Comment réagissent l'entourage et les médecins face à ces questionnements incessants et ce refus éventuel de traitement ? Quelle(s) solution(s) adopter dans ce type de situation ?

La médecine de manière générale est encore très, trop peut-être sûre d’elle, des réponses qu’elle apporte à la maladie et des schémas de guérison qu’elle propose. Par conséquent, elle a encore du mal à accepter que l’on s’oppose à ses diagnostics et traitements. Cela étant, ce n’est pas non plus si flagrant : comme dit précédemment, certains patients refusent malgré tout ces traitements. On a même parfois ce que l’on appelle des « perdus de vue », c’est-à-dire des patients qui se sont engagés dans des soins un jour et ne sont jamais revenus.

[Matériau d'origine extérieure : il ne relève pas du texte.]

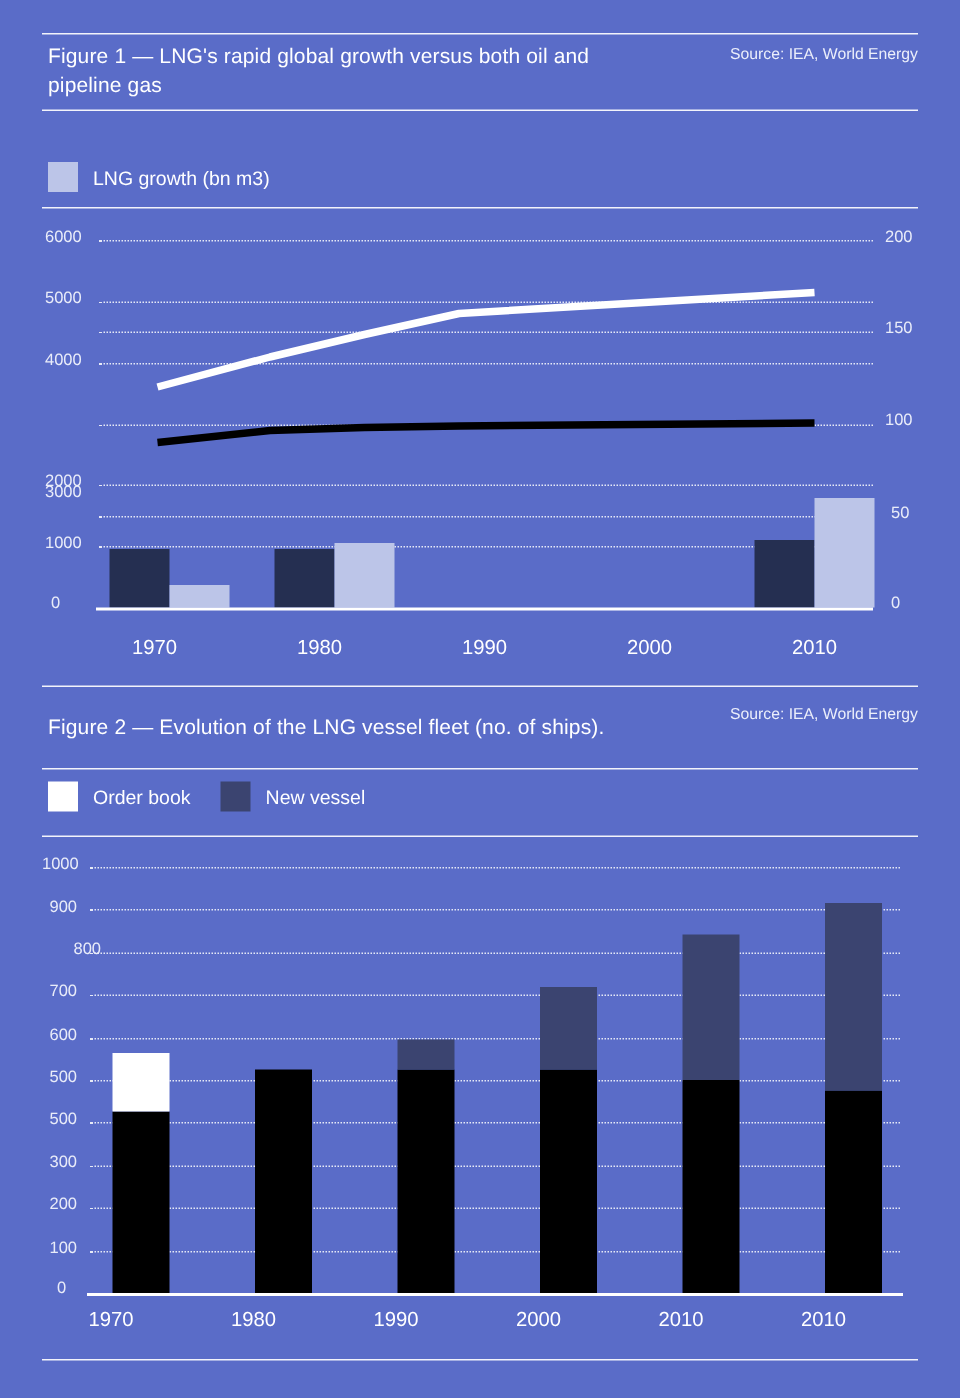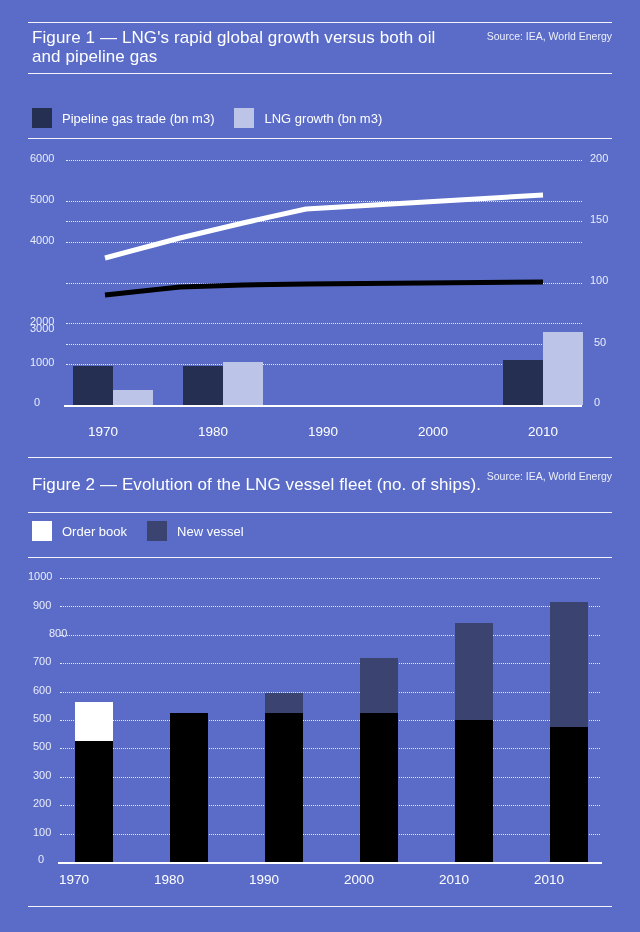"Figure 1 — LNG's rapid" .fig-title { font-size: 17px -> 14px }
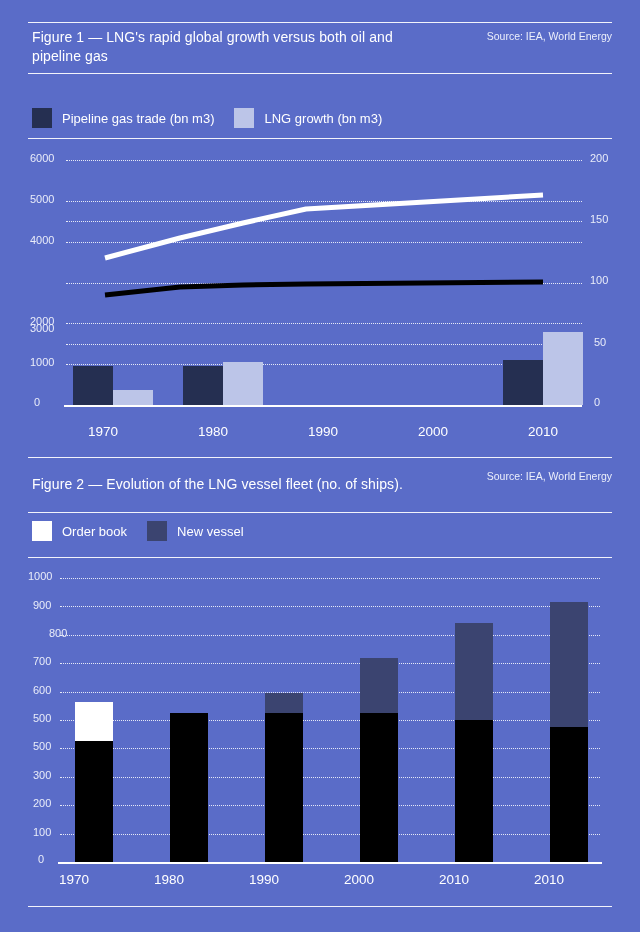"Pipeline gas trade (bn m3)" div.legend-item { html: <div> <span></span> <span>Pipeline gas trade (bn m3)</span> </div> -> none }
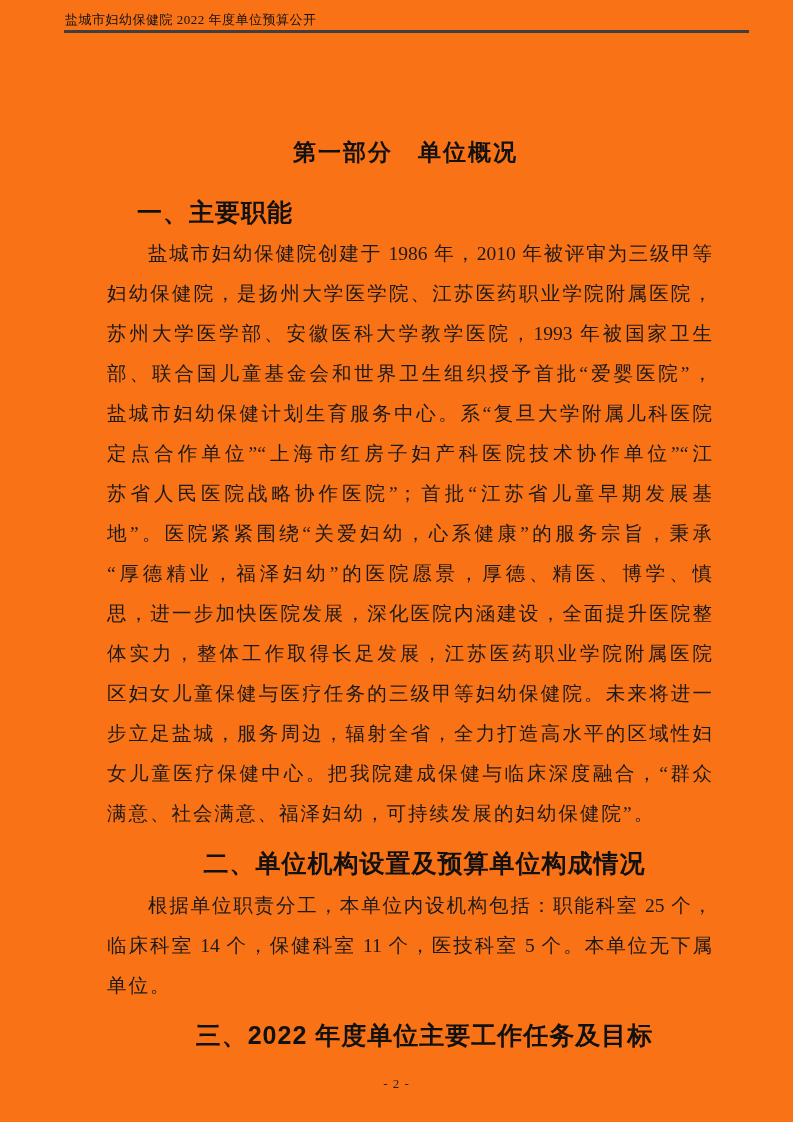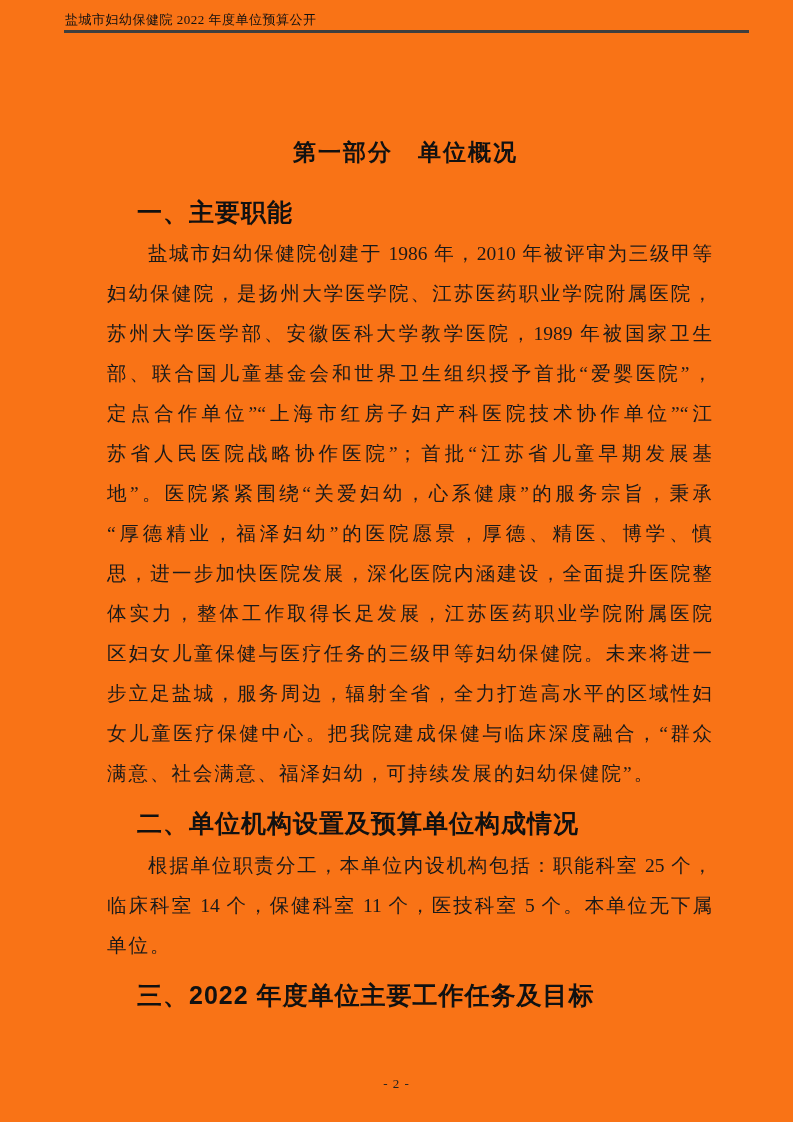"苏州大学医学部、安徽医科大学教学医院，1989 年被国家卫生" div.line { text: 1989 -> 1993 }
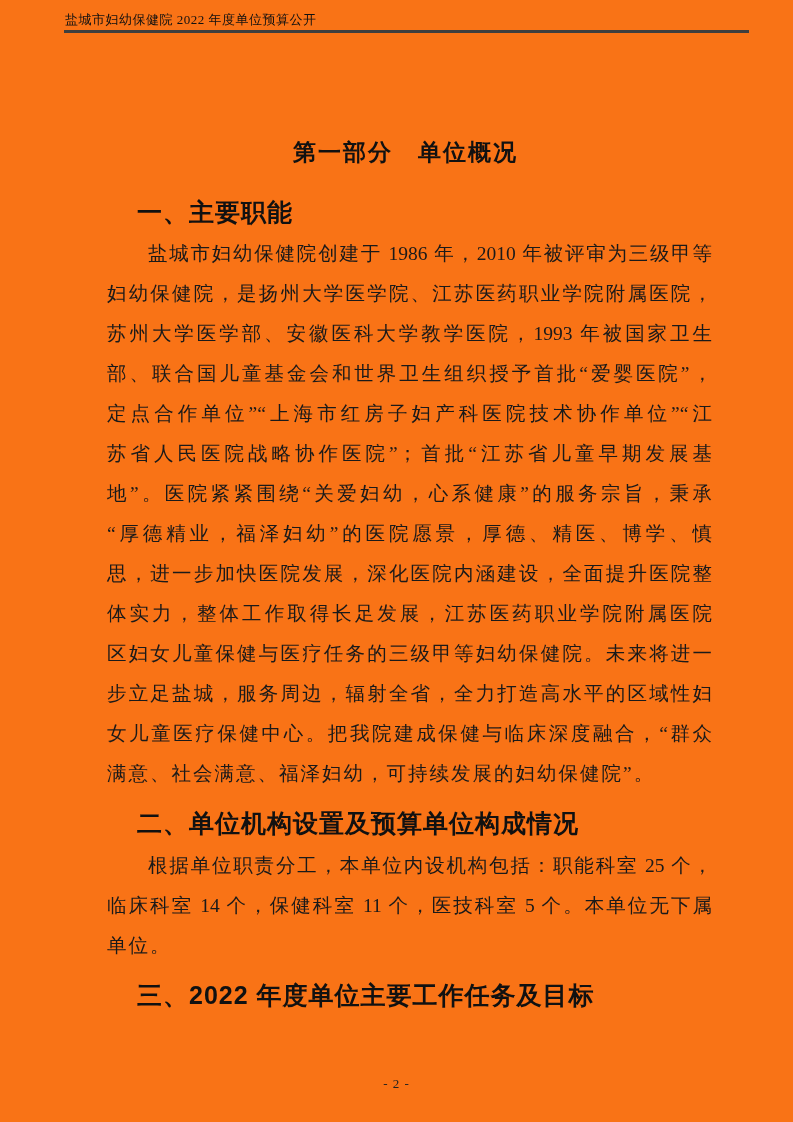"盐城市妇幼保健计划生育服务中心。系“复旦大学附属儿科医院" div.line { html: none -> <div>盐城市妇幼保健计划生育服务中心。系“复旦大学附属儿科医院</div> }
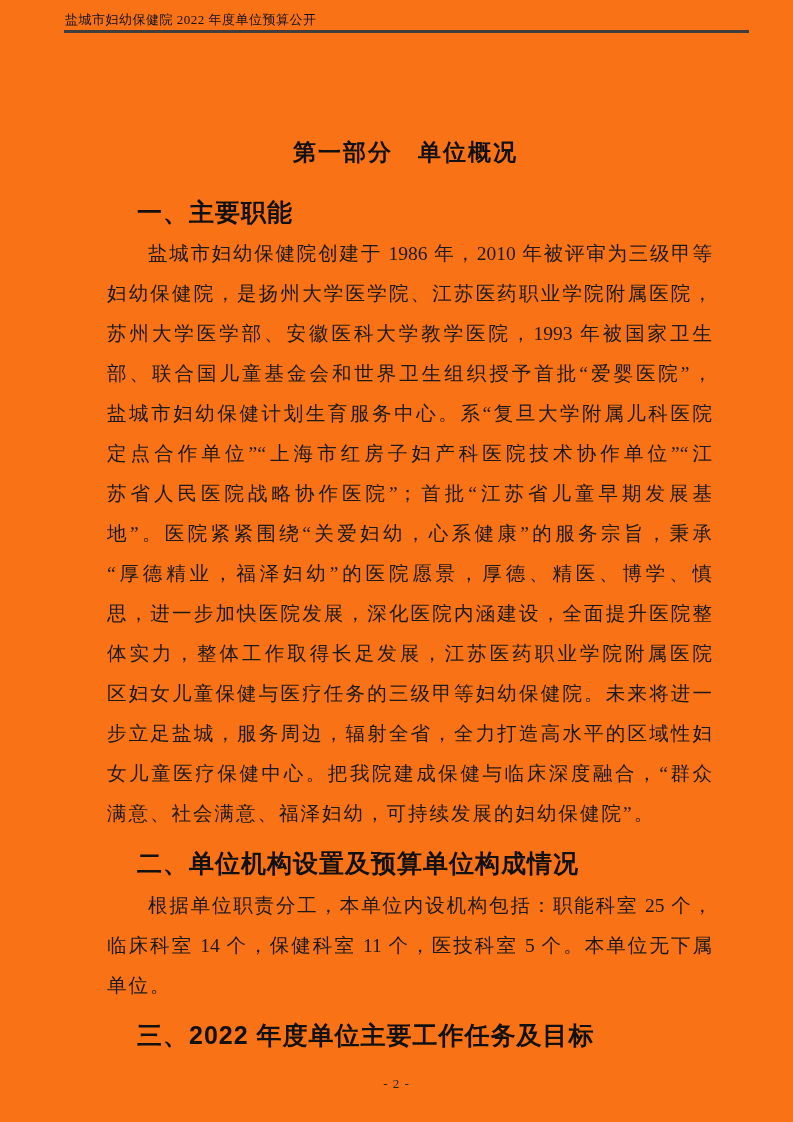"二、单位机构设置及预算单位构成情况" .sec-heading.later { text-align: none -> center }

A contrario, les personnes au capital culturel plus modeste se fient-elles plus facilement aux diagnostic et prescriptions de leur médecin ?

Tout dépend également des traitements prescrits. Aujourd’hui, et finalement c’est un peu ce dont on parle depuis tout à l’heure, les médecins rencontrent de vrais problèmes de compliance, c’est-à-dire de soumission au traitement. Selon la loi, le médecin doit faire en sorte que les patients se soignent et suivent ses prescriptions et théoriquement, les gens le font. Sauf qu’aujourd’hui, quelle que soit la pathologie, cette compliance est mise à mal.

Il faut également comprendre un aspect : grâce aux soins, on allonge la vie de certains patients atteints de maladies graves, sans pour autant les guérir. Ils voient donc leur déchéance, leur corps leur échapper de plus en plus, même si quelque part ils ne se rendent pas compte non plus que leur corps tient bien plus le coup que ce qu’il ne devrait sans médicament. De plus, ces médicaments présentent parfois des effets secondaires très lourds. Par conséquent, ce parcours est difficile, fatiguant, ce qui explique qu’il arrive que certains sortent de ce parcours, sans pour autant remettre en cause la science, et opte pour un traitement plus doux. Finalement, on traverse une période d’évolution de la maitrise de son corps dans les mentalités.